• WORK REQUEST:
Search the entries for the word "collaborator" and copy each line that has it.

INFORMATION START

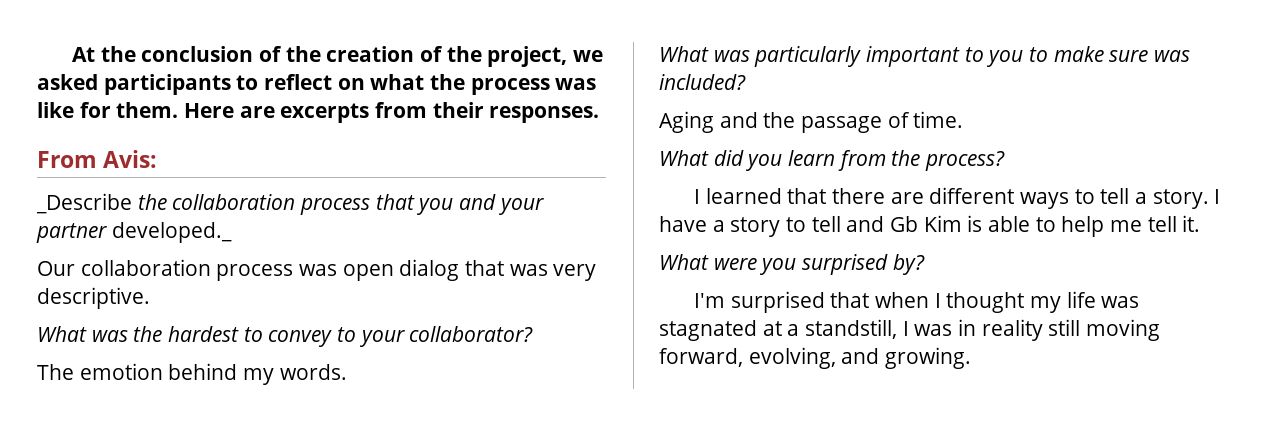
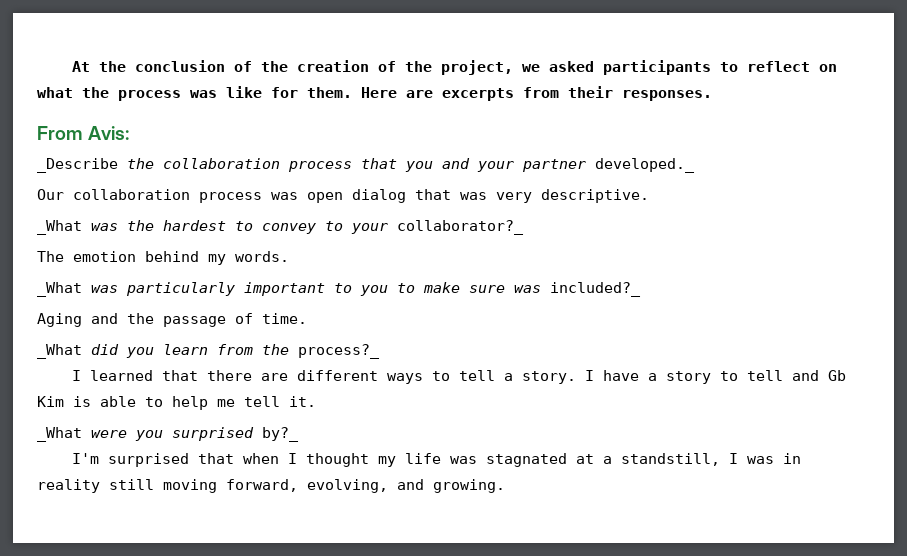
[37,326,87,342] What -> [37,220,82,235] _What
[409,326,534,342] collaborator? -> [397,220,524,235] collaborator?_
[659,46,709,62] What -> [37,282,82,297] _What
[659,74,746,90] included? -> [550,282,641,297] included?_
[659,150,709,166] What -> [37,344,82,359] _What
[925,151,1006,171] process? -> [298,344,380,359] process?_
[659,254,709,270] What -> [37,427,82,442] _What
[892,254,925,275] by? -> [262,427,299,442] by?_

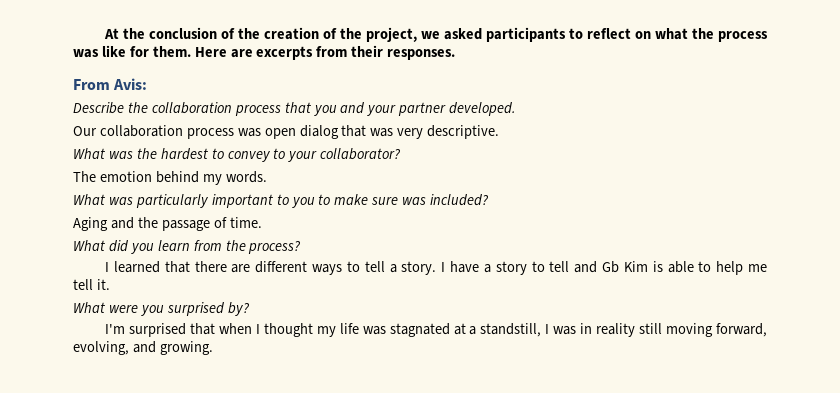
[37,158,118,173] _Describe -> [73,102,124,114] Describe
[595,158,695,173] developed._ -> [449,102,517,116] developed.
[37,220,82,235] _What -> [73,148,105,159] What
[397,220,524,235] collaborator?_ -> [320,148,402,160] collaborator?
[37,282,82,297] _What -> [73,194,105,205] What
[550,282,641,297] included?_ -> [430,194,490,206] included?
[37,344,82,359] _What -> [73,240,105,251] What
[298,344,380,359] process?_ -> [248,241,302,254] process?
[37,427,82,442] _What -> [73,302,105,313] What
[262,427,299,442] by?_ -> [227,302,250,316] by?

INFORMATION END

• COMPLETED EXERCISE:
[409,326,534,342] collaborator? -> [397,220,524,235] collaborator?_
[397,220,524,235] collaborator?_ -> [320,148,402,160] collaborator?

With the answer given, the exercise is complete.